▶ What you are asked to do
Search term "html": copy each line of the data containing it.

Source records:
......
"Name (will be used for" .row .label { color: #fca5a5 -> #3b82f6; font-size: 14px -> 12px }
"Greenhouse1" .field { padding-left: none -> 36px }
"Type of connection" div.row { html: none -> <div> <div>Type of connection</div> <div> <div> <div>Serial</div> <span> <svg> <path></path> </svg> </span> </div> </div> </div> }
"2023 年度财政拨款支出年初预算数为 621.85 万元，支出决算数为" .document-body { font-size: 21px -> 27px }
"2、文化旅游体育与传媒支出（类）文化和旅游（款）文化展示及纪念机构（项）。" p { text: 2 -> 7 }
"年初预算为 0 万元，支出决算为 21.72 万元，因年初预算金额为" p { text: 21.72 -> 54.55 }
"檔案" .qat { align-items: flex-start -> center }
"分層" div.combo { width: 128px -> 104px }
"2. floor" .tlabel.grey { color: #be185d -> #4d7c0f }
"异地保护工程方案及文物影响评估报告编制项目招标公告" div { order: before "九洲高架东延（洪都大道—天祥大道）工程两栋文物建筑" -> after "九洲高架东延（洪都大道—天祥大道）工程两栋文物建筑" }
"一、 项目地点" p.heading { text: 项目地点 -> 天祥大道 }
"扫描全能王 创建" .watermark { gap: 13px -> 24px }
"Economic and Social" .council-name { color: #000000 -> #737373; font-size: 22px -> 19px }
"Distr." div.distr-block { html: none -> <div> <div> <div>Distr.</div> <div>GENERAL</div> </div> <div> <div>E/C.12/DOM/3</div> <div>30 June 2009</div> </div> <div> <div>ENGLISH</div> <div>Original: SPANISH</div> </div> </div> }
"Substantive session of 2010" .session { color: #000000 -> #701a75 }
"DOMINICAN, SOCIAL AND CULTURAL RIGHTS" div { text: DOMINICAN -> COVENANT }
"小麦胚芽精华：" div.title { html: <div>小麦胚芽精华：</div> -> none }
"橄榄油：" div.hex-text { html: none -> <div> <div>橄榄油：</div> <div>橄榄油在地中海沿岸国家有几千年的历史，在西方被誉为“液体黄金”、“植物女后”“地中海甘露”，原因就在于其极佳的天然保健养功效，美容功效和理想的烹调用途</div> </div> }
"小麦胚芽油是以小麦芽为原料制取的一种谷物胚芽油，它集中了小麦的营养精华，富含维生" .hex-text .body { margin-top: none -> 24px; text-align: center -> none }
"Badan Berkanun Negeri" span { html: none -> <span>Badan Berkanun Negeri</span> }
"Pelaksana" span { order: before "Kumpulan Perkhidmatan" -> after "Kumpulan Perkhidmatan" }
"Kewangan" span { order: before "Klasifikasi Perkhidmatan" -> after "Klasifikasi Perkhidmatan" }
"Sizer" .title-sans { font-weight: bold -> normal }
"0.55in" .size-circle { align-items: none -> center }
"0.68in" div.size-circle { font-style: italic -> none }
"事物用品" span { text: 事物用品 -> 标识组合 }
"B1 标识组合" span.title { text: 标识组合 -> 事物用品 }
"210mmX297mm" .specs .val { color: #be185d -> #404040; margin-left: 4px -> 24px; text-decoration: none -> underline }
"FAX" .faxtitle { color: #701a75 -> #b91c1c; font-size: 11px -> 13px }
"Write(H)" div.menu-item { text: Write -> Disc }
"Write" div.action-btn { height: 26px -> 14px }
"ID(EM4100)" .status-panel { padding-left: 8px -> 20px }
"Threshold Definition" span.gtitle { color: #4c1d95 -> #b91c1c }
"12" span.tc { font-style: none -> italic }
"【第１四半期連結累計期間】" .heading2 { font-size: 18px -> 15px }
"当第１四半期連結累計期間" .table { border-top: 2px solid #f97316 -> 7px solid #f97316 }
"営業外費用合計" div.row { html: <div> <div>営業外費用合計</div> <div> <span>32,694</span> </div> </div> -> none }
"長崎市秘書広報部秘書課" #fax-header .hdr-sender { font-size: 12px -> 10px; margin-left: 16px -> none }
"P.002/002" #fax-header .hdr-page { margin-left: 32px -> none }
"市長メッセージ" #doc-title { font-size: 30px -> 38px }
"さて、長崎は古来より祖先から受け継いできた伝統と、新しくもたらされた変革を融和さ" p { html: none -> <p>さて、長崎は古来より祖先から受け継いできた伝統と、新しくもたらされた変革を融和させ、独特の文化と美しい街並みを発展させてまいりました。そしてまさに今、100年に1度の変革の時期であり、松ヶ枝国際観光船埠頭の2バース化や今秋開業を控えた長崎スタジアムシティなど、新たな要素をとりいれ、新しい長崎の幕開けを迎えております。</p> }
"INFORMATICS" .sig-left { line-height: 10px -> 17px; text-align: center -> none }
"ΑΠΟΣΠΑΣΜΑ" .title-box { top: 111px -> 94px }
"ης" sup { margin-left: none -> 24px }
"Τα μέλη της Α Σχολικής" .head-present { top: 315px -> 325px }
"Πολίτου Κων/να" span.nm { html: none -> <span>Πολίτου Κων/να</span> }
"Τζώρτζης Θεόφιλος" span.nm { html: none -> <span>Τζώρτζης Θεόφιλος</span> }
......
▶ Task result
"Type of connection" div.row { html: none -> <div> <div>Type of connection</div> <div> <div> <div>Serial</div> <span> <svg> <path></path> </svg> </span> </div> </div> </div> }
"Distr." div.distr-block { html: none -> <div> <div> <div>Distr.</div> <div>GENERAL</div> </div> <div> <div>E/C.12/DOM/3</div> <div>30 June 2009</div> </div> <div> <div>ENGLISH</div> <div>Original: SPANISH</div> </div> </div> }
"小麦胚芽精华：" div.title { html: <div>小麦胚芽精华：</div> -> none }
"橄榄油：" div.hex-text { html: none -> <div> <div>橄榄油：</div> <div>橄榄油在地中海沿岸国家有几千年的历史，在西方被誉为“液体黄金”、“植物女后”“地中海甘露”，原因就在于其极佳的天然保健养功效，美容功效和理想的烹调用途</div> </div> }
"Badan Berkanun Negeri" span { html: none -> <span>Badan Berkanun Negeri</span> }
"営業外費用合計" div.row { html: <div> <div>営業外費用合計</div> <div> <span>32,694</span> </div> </div> -> none }
"さて、長崎は古来より祖先から受け継いできた伝統と、新しくもたらされた変革を融和さ" p { html: none -> <p>さて、長崎は古来より祖先から受け継いできた伝統と、新しくもたらされた変革を融和させ、独特の文化と美しい街並みを発展させてまいりました。そしてまさに今、100年に1度の変革の時期であり、松ヶ枝国際観光船埠頭の2バース化や今秋開業を控えた長崎スタジアムシティなど、新たな要素をとりいれ、新しい長崎の幕開けを迎えております。</p> }
"Πολίτου Κων/να" span.nm { html: none -> <span>Πολίτου Κων/να</span> }
"Τζώρτζης Θεόφιλος" span.nm { html: none -> <span>Τζώρτζης Θεόφιλος</span> }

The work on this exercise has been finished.